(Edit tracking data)
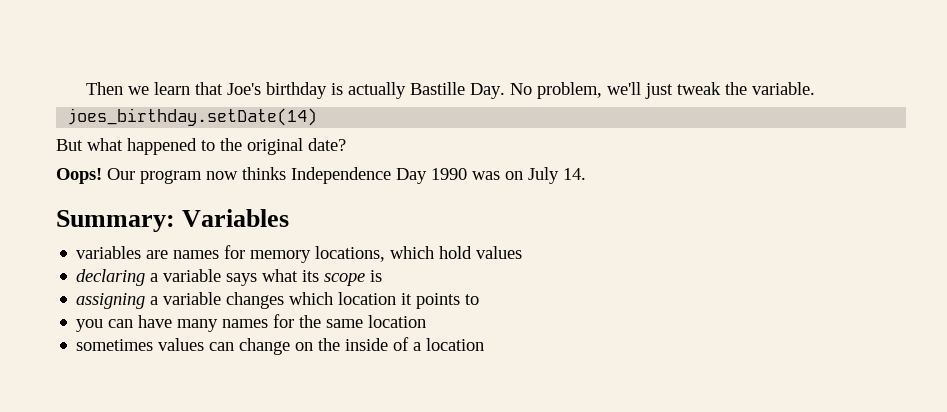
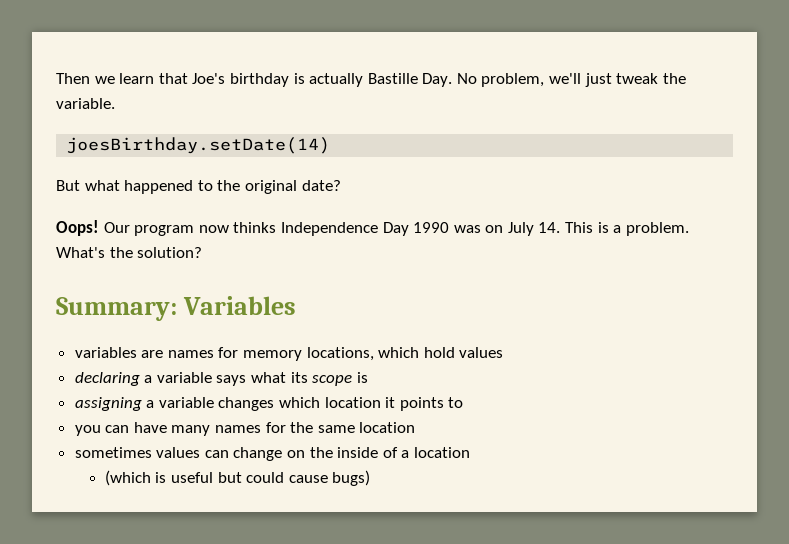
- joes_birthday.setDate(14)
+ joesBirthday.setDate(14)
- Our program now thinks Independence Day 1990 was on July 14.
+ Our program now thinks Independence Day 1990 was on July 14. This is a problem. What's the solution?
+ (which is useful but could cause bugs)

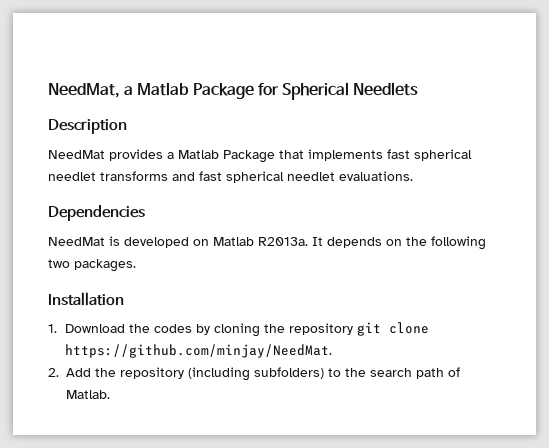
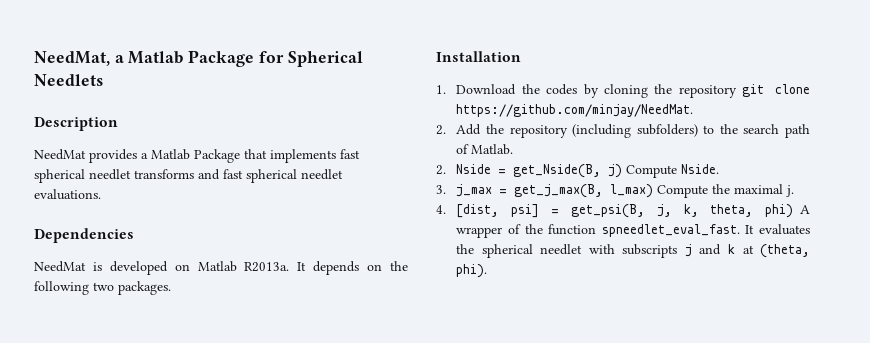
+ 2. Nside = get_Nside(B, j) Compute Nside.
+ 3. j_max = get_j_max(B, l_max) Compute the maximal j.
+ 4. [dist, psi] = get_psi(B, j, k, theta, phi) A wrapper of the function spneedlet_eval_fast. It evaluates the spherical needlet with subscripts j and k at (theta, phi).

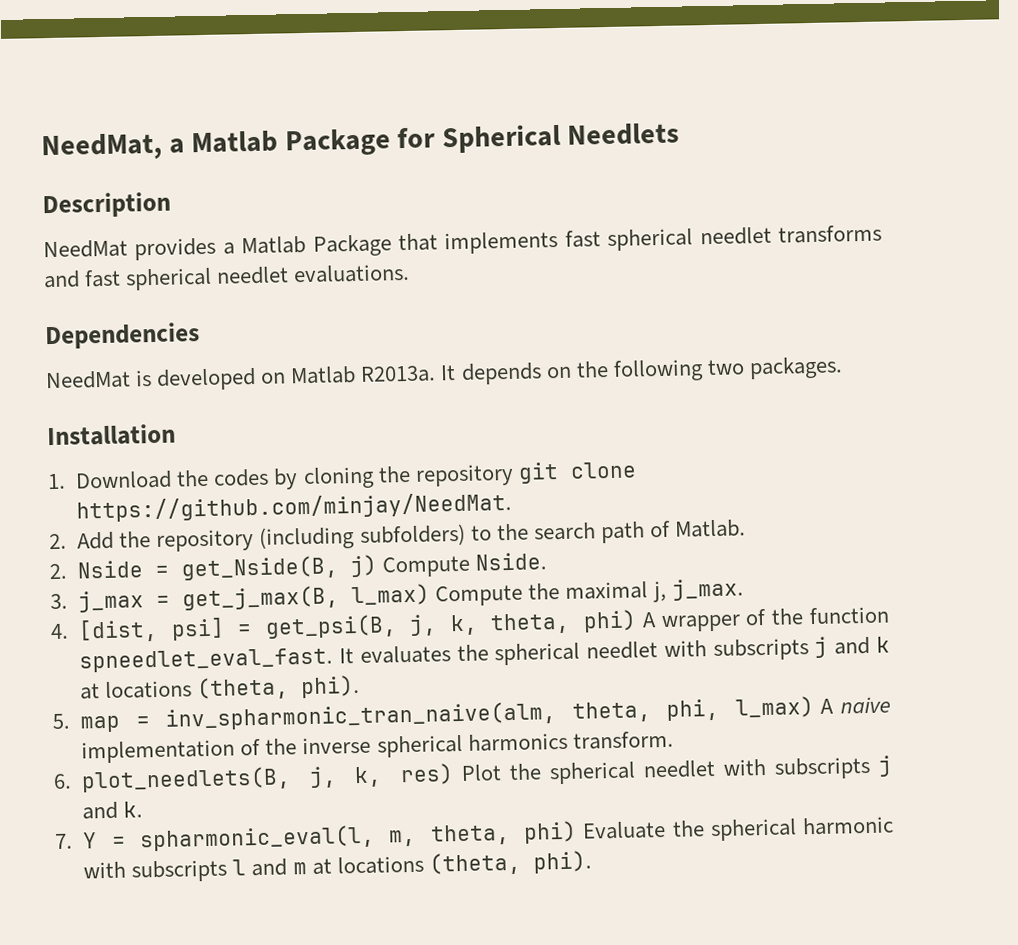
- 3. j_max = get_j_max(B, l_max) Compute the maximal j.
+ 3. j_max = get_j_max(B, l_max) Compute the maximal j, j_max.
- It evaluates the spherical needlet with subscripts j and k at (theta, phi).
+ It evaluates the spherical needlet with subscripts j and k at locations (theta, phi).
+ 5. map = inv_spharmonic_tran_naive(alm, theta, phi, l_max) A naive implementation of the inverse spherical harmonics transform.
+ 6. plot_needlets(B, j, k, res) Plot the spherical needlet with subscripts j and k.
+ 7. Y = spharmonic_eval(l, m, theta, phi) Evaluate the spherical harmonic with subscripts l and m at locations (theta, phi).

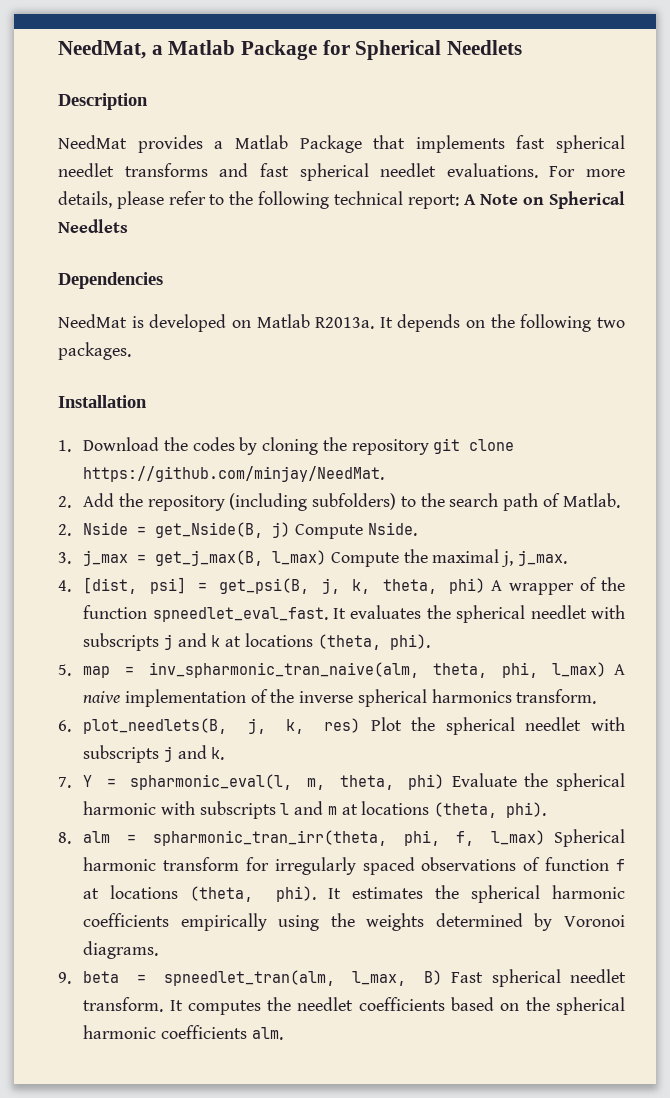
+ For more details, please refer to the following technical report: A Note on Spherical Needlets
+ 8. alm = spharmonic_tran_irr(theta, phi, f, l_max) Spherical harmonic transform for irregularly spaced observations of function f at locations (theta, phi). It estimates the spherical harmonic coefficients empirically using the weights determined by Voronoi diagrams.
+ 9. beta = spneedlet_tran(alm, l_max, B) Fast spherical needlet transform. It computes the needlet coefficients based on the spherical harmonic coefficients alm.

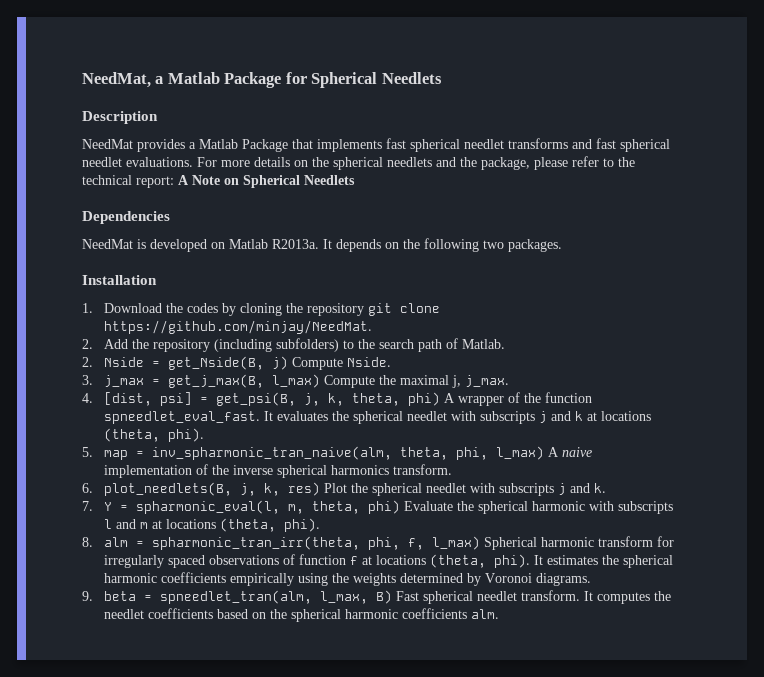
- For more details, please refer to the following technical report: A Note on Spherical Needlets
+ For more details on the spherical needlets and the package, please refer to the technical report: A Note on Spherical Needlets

Task directions — Check each line in the records above for the word "report". Return those that have it.

Exercise answer —
+ For more details, please refer to the following technical report: A Note on Spherical Needlets
- For more details, please refer to the following technical report: A Note on Spherical Needlets
+ For more details on the spherical needlets and the package, please refer to the technical report: A Note on Spherical Needlets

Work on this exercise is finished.